In his country of birth, though, it is only now — when Bhavsar has turned 83 — that the first retrospective on his oeuvre is taking place, as part of the appropriately titled exhibition, “Homecoming”. As Kishore Singh, president and head (exhibitions and publications), DAG Modern, writes in the catalogue: “It remains a mystery why his work has been seen in America but almost not at all in India… In spite of a few eminent collectors who have his work, Natvar has remained inexplicably ignored — an anomaly we are happy to correct.”

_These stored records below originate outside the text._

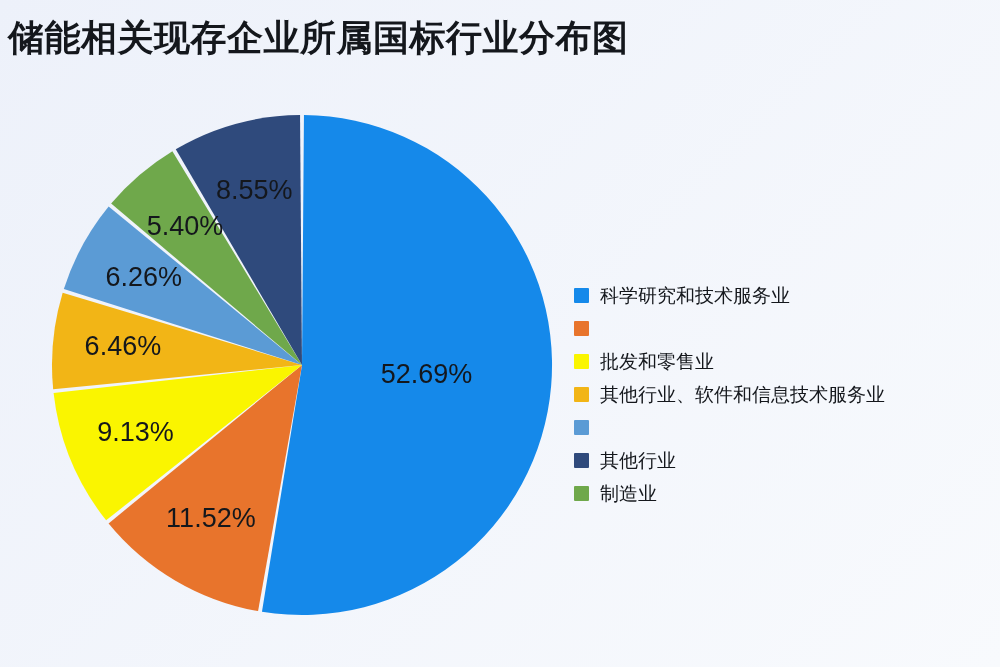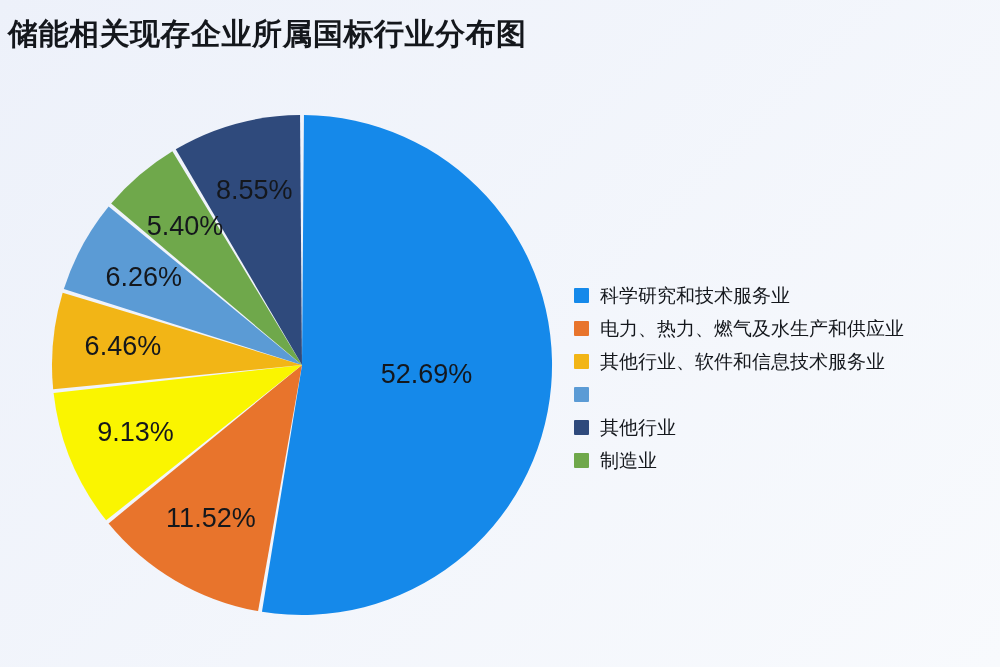--- a/index.html
+++ b/index.html
@@ -22,7 +22,7 @@
     position: absolute;
     left: 8px;
     top: 14px;
-    font-size: 30px;
+    font-size: 36px;
     font-weight: bold;
     color: #14171c;
     letter-spacing: 0.5px;

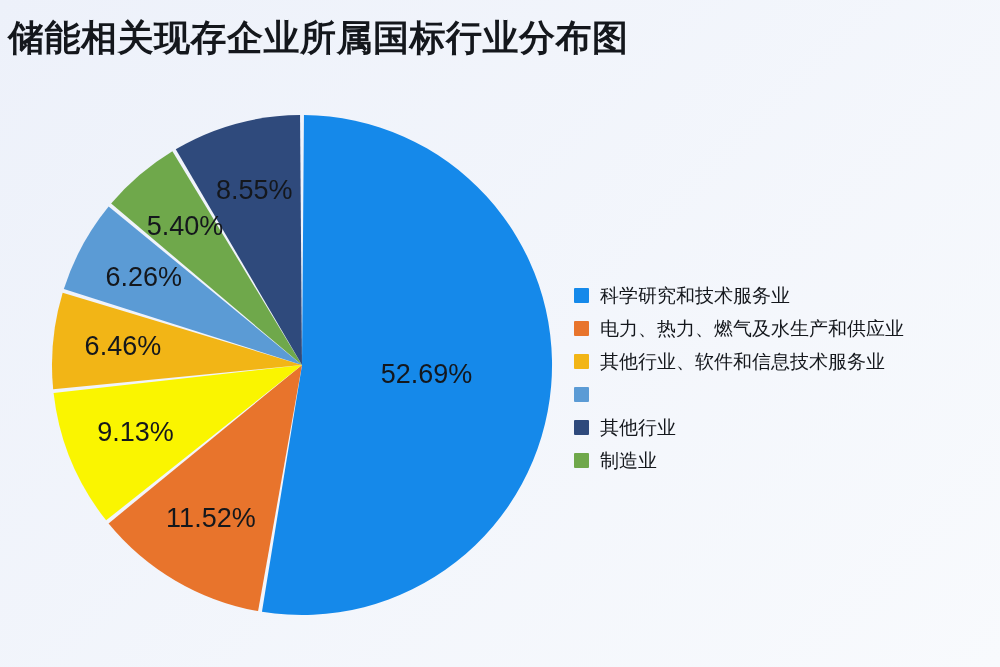--- a/index.html
+++ b/index.html
@@ -111,7 +111,6 @@
       </div>
       <div class="legend-item">
         <span class="legend-swatch" style="background: rgb(232, 116, 44);"></span>
-        <span class="legend-label">电力、热力、燃气及水生产和供应业</span>
       </div>
       <div class="legend-item">
         <span class="legend-swatch" style="background: rgb(242, 181, 22);"></span>

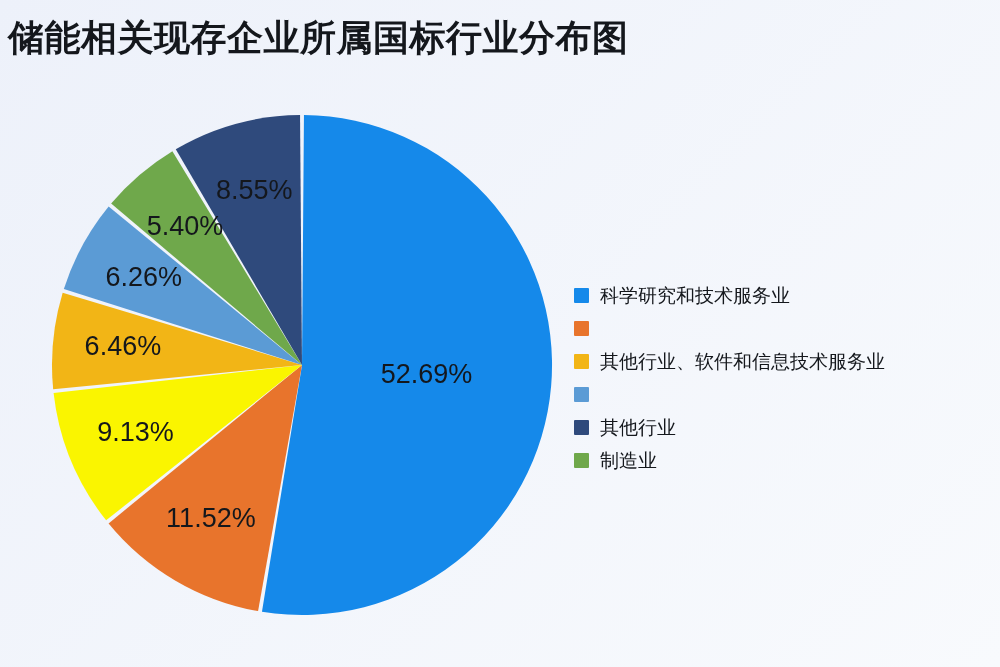--- a/index.html
+++ b/index.html
@@ -113,6 +113,10 @@
         <span class="legend-swatch" style="background: rgb(232, 116, 44);"></span>
       </div>
       <div class="legend-item">
+        <span class="legend-swatch" style="background: rgb(250, 245, 0);"></span>
+        <span class="legend-label">批发和零售业</span>
+      </div>
+      <div class="legend-item">
         <span class="legend-swatch" style="background: rgb(242, 181, 22);"></span>
         <span class="legend-label">其他行业、软件和信息技术服务业</span>
       </div>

I realise quickly that it’s one thing to read about works such as Vesaka and Gomatee, and entirely another to behold them in person, see them virtually breathing and throbbing with colour. Even among colour-field painters, Bhavsar occupies a unique position. Not only has he created an idiom that brings together American techniques and his Indian heritage, he is also perhaps the only artist to work with dry pigment and binder on canvas, using a screen strainer. Art historian Irving Sandler quotes Howard E Wooden, about Bhavsar at work, in his 1998 essay [first published in Natvar Bhavsar: Painting and the Reality of Colour]: “The process is…not carried out haphazardly for as he moves the screen strainer about over the paper or canvas field, he must control the rhythm of his own body movements and is concerned at all times about speed and about the distance between the screen and the field in order to ensure both the desired distribution and the density of the colour within any given area. As the minute particles fall upon the field, they adhere firmly to the clear binder.” This layering of colour could be repeated 40 or 200 times, thus making each work an extraordinary, unique artefact.

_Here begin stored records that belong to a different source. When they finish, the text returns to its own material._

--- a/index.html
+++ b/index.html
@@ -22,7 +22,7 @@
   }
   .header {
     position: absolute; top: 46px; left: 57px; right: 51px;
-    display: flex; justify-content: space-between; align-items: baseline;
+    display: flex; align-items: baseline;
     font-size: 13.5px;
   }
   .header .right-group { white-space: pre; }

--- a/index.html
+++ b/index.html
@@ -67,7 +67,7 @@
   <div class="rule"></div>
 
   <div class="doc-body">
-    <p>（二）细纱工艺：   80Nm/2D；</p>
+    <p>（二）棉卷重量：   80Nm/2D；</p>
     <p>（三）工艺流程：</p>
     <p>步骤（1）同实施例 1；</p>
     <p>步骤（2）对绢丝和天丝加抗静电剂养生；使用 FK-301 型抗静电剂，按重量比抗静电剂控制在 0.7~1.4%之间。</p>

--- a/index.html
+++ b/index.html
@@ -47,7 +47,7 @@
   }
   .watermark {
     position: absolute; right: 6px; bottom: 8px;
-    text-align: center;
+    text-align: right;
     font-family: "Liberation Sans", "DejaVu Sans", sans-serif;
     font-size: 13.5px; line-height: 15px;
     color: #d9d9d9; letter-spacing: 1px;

As I move from Badamee to Nandaa, the eye begins to sift through the nebulae-like clouds, of varying and subtle hues, to create its own meaning. Colour is merely the starting point of engagement for the viewer, who must then go on to interpret these works in the context of their own visual and emotional vocabulary. “People at first observe the physicality. They see the waves, focus on the extraordinary vistas. It helps them engage. I give them the freedom to go closer,” Bhavsar tells me. 

Even though Bhavsar has been based in the US for over five decades, he has retained his links with India. In fact, he has a beautifully designed house in Ahmedabad, which he visits when in the country. Born in the village of Gothava, in Gujarat, the artist first went to the US when he was accepted at the Philadelphia College of Art, after which he moved to New York. “My maternal family were printers. I have said in the past that I was born swimming in vats of colour,” he says. An inspiration in his formative years was Rasiklal Parikh, principal of C N School of Art, Ahmedabad, himself a realist painter who encouraged his students to draw and paint from nature. “Whenever we would travel, I would see him draw trees, water — it was like magic. It contained the lyricism of poetry and music,” says Bhavsar. In the US, he was inspired by the works of artists such as Robert Motherwell, Barnett Newman and Mark Rothko — all members of the so-called “New York School”.

 
These rich experiences gave him the courage to be himself. “It was a period that prepared me to summon my inner force and spirit to make my presence there,” says Bhavsar. He sees himself as having been served by two cultures. “‘I am a product in every sense of the excitement of Indian culture. But I see no separation in it from the culture I have inherited. At the same time, I do not accept the cultural supremacy of one over another in art practice,” he has said.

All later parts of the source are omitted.